-- SOURCE DATA follows --
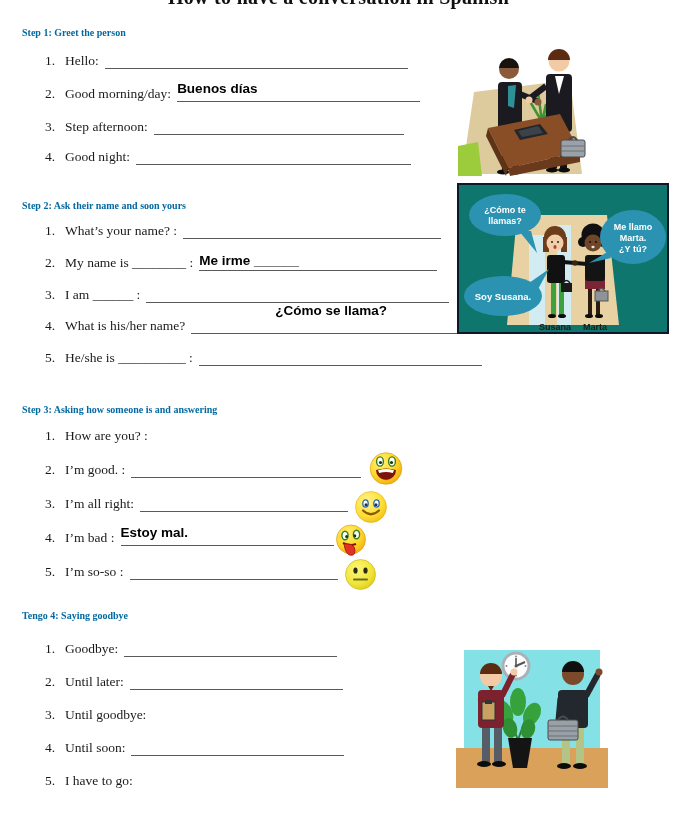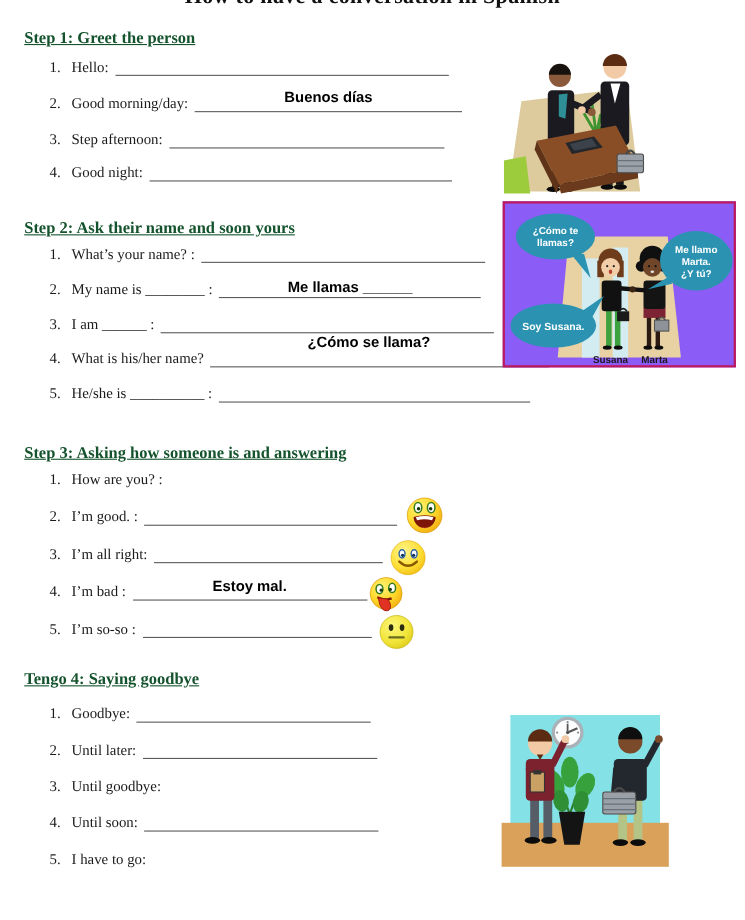--- a/index.html
+++ b/index.html
@@ -7,44 +7,44 @@
     position:relative; width:677px; height:836px; background:#ffffff;
     overflow:hidden; font-family:"Liberation Serif", serif; color:#1a1a1a;
   }
   
   .title-clip { position:absolute; top:0; left:0; width:677px; height:11px; overflow:hidden; }
   .title-clip .title {
     position:absolute; top:-14px; left:0; width:100%; text-align:center;
     font-weight:bold; font-size:20px; color:#111; letter-spacing:0.3px;
   }
   .heading {
-    position:absolute; left:22px; font-weight:bold; font-size:15px;
-    text-decoration:underline; color:#14532d; white-space:nowrap;
+    position:absolute; left:22px; font-weight:bold; font-size:10px;
+    color:#0369a1; white-space:nowrap;
   }
   .row {
     position:absolute; left:45px; display:flex; align-items:flex-end;
     font-size:13.5px; white-space:nowrap; height:17px;
   }
   .row .num { width:20px; flex:none; }
   .row .lbl { margin-right:6px; }
   .line { position:relative; border-bottom:1px solid #5a5a5a; height:15px; flex:none; }
   .ans {
-    position:absolute; left:0; right:0; bottom:2px; text-align:center;
+    position:absolute; left:0; right:0; bottom:2px; text-align:left;
     font-family:"Liberation Sans", sans-serif; font-weight:bold;
     font-size:13.5px; color:#000;
   }
   .ans.on-line { bottom:0; }
   .ans.raised { bottom:5px; }
   .ans.wrap2 {
     bottom:auto; top:-14px; left:50%; width:120px; margin-left:-70px;
     line-height:14px; white-space:normal;
   }
   .clipart { position:absolute; }
   .framed {
-    box-sizing:border-box; border:2px solid #be185d; background:#8b5cf6;
+    box-sizing:border-box; border:2px solid #0f172a; background:#0f766e;
   }
   .emoji { position:absolute; }
   svg { display:block; }
 </style>
 </head>
 <body>
 
 <div class="page">
 
   <div class="title-clip">
@@ -127,21 +127,21 @@
 
   <div class="row" style="top:222px">
     <span class="num">1.</span>
     <span class="lbl">What’s your name? :</span>
     <span class="line" style="width:258px"></span>
   </div>
   <div class="row" style="top:254px">
     <span class="num">2.</span>
     <span class="lbl">My name is ________ :</span>
     <span class="line" style="width:238px">
-      <span class="ans">Me llamas ______</span>
+      <span class="ans">Me irme ______</span>
     </span>
   </div>
   <div class="row" style="top:286px">
     <span class="num">3.</span>
     <span class="lbl">I am ______ :</span>
     <span class="line" style="width:303px"></span>
   </div>
   <div class="row" style="top:317px">
     <span class="num">4.</span>
     <span class="lbl">What is his/her name?</span>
-- SOURCE DATA concluded --
## ACTION ITEM:
Omitting the images, transcribe every record exactly.

## THE ANSWER:
--- a/index.html
+++ b/index.html
@@ -7,44 +7,44 @@
     position:relative; width:677px; height:836px; background:#ffffff;
     overflow:hidden; font-family:"Liberation Serif", serif; color:#1a1a1a;
   }
   
   .title-clip { position:absolute; top:0; left:0; width:677px; height:11px; overflow:hidden; }
   .title-clip .title {
     position:absolute; top:-14px; left:0; width:100%; text-align:center;
     font-weight:bold; font-size:20px; color:#111; letter-spacing:0.3px;
   }
   .heading {
-    position:absolute; left:22px; font-weight:bold; font-size:15px;
-    text-decoration:underline; color:#14532d; white-space:nowrap;
+    position:absolute; left:22px; font-weight:bold; font-size:10px;
+    color:#0369a1; white-space:nowrap;
   }
   .row {
     position:absolute; left:45px; display:flex; align-items:flex-end;
     font-size:13.5px; white-space:nowrap; height:17px;
   }
   .row .num { width:20px; flex:none; }
   .row .lbl { margin-right:6px; }
   .line { position:relative; border-bottom:1px solid #5a5a5a; height:15px; flex:none; }
   .ans {
-    position:absolute; left:0; right:0; bottom:2px; text-align:center;
+    position:absolute; left:0; right:0; bottom:2px; text-align:left;
     font-family:"Liberation Sans", sans-serif; font-weight:bold;
     font-size:13.5px; color:#000;
   }
   .ans.on-line { bottom:0; }
   .ans.raised { bottom:5px; }
   .ans.wrap2 {
     bottom:auto; top:-14px; left:50%; width:120px; margin-left:-70px;
     line-height:14px; white-space:normal;
   }
   .clipart { position:absolute; }
   .framed {
-    box-sizing:border-box; border:2px solid #be185d; background:#8b5cf6;
+    box-sizing:border-box; border:2px solid #0f172a; background:#0f766e;
   }
   .emoji { position:absolute; }
   svg { display:block; }
 </style>
 </head>
 <body>
 
 <div class="page">
 
   <div class="title-clip">
@@ -127,21 +127,21 @@
 
   <div class="row" style="top:222px">
     <span class="num">1.</span>
     <span class="lbl">What’s your name? :</span>
     <span class="line" style="width:258px"></span>
   </div>
   <div class="row" style="top:254px">
     <span class="num">2.</span>
     <span class="lbl">My name is ________ :</span>
     <span class="line" style="width:238px">
-      <span class="ans">Me llamas ______</span>
+      <span class="ans">Me irme ______</span>
     </span>
   </div>
   <div class="row" style="top:286px">
     <span class="num">3.</span>
     <span class="lbl">I am ______ :</span>
     <span class="line" style="width:303px"></span>
   </div>
   <div class="row" style="top:317px">
     <span class="num">4.</span>
     <span class="lbl">What is his/her name?</span>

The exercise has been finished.